UC Berkeley, UCSF Launch Computational Precision Health Program

October 21, 2021

By Bio-IT World Staff 

October 21, 2021 | Funded by an anonymous $50 million gift, the University of California, Berkeley and UC San Francisco yesterday announced a joint program in computational precision health.

“Computational precision health bridges medicine, computing, statistics, public health and social science, to create new advances in treating and preventing disease and promoting health,” Atul Butte, Director, Bakar Computational Health Sciences Institute, UCSF, wrote on LinkedIn. “This partnership will be a transformative opportunity that transcends traditional boundaries among institutions, disciplines, and scholarly communities to establish the world-leading program in this space.” 

The joint program is being led by co-directors from both campuses who have expertise in medicine, public health and data science: Ida Sim MD, PhD, professor of medicine at UCSF and Maya Petersen MD, PhD, associate professor of biostatistics and epidemiology at Berkeley. By creating a joint faculty group between UC Berkeley and UCSF, the two universities will simultaneously advance computing and data science with biomedicine and health, enabling solutions that would not have been imagined by either discipline alone. 

Shared administration of the program by Berkeley’s Division of Computing, Data Science, and Society and UCSF’s Bakar Computational Health Sciences Institute, along with the involvement of 39 faculty in multiple schools and departments at both UC campuses, will help facilitate additional education and research collaborations in computational precision health. 

The research of the joint faculty will enable new and more personalized techniques for the prevention, diagnosis, treatment and management of disease. Working together, the two universities will develop new methods for data-driven clinical care, early detection and intervention, new ways to predict outcomes, and new targeted treatments which are both more effective and have fewer side effects. This ground-breaking faculty and educational program will transcend traditional boundaries among institutions, disciplines and scholarly communities to transform the future of health and health care. 
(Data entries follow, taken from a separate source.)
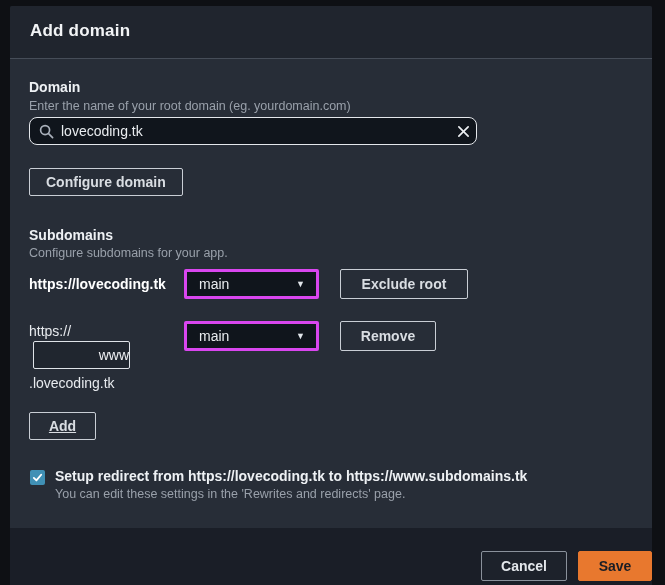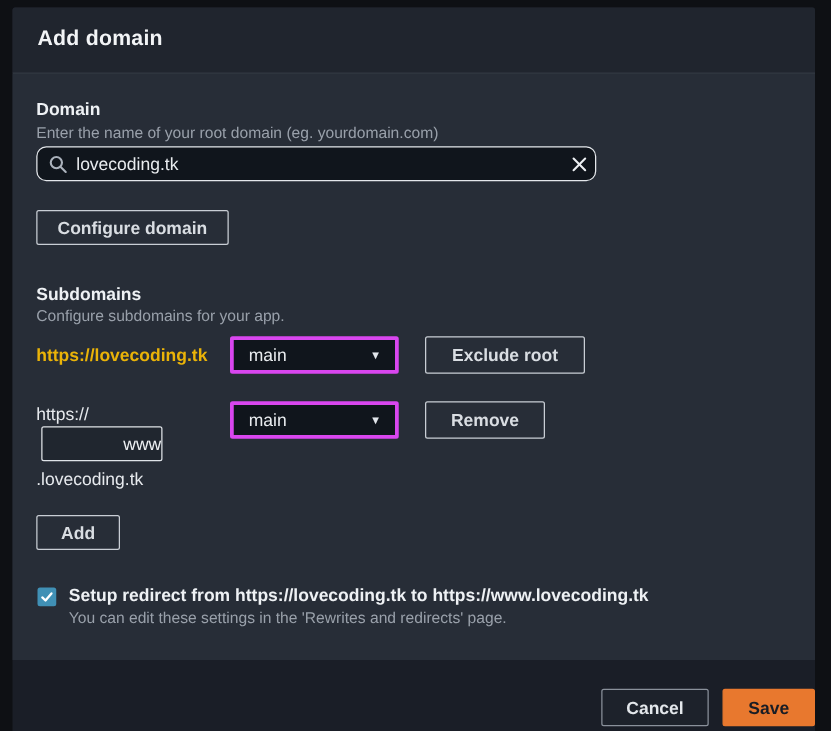"https://lovecoding.tk" .row-url { color: #eab308 -> #ffffff }
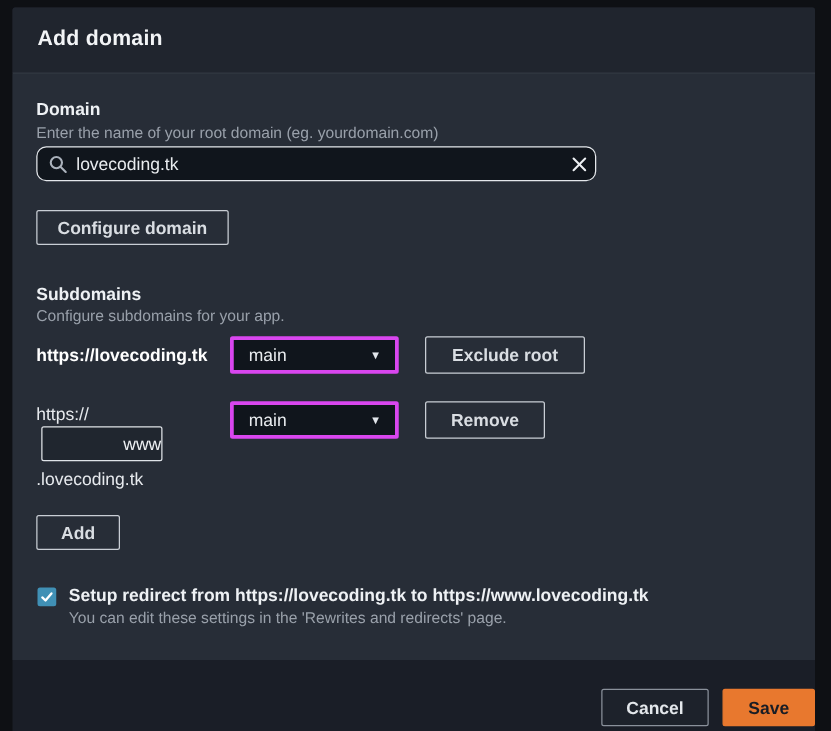"Add" div.btn { text-decoration: none -> underline }
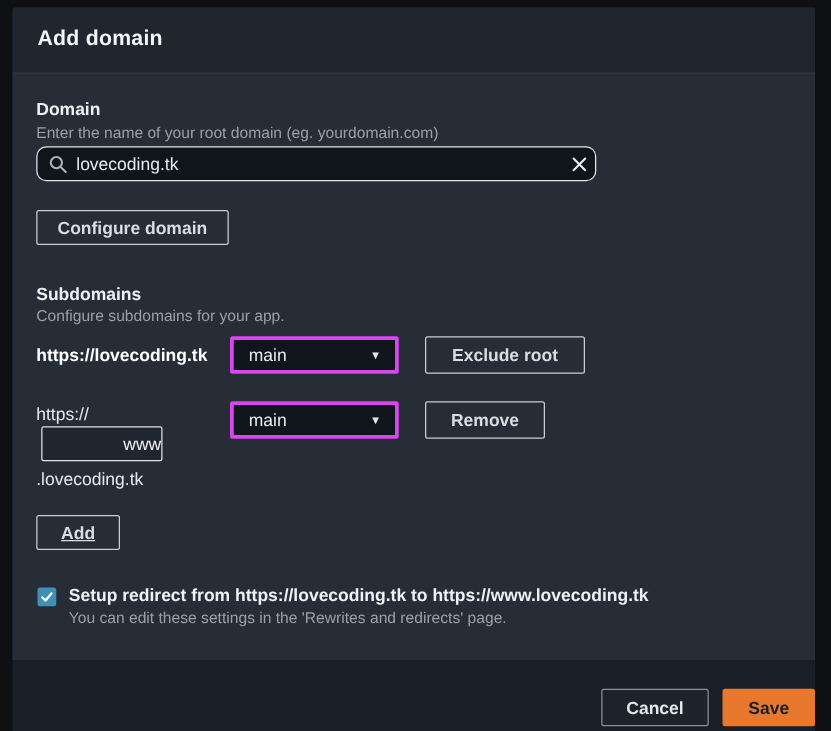"Setup redirect from" div.redirect-label { text: https://www.lovecoding.tk -> https://www.subdomains.tk }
The program will train the next generation of researchers to design, build and test innovations such as machine learning, digital health and clinical decision support systems within real-world clinical and public health settings to ensure that solutions meet real-world needs. Recognizing that algorithms are currently being created that too often exacerbate rather than mitigate racial and other biases, the program will ensure that equity, fairness, accountability and transparency will be hallmarks of all of its educational and research activities.

A PhD degree program is anticipated by 2023 that will be jointly conferred by UC Berkeley and UCSF, leveraging the institutions’ research strengths: computer science and statistics at Berkeley, health care and health sciences at UCSF, and population and public health sciences at both campuses.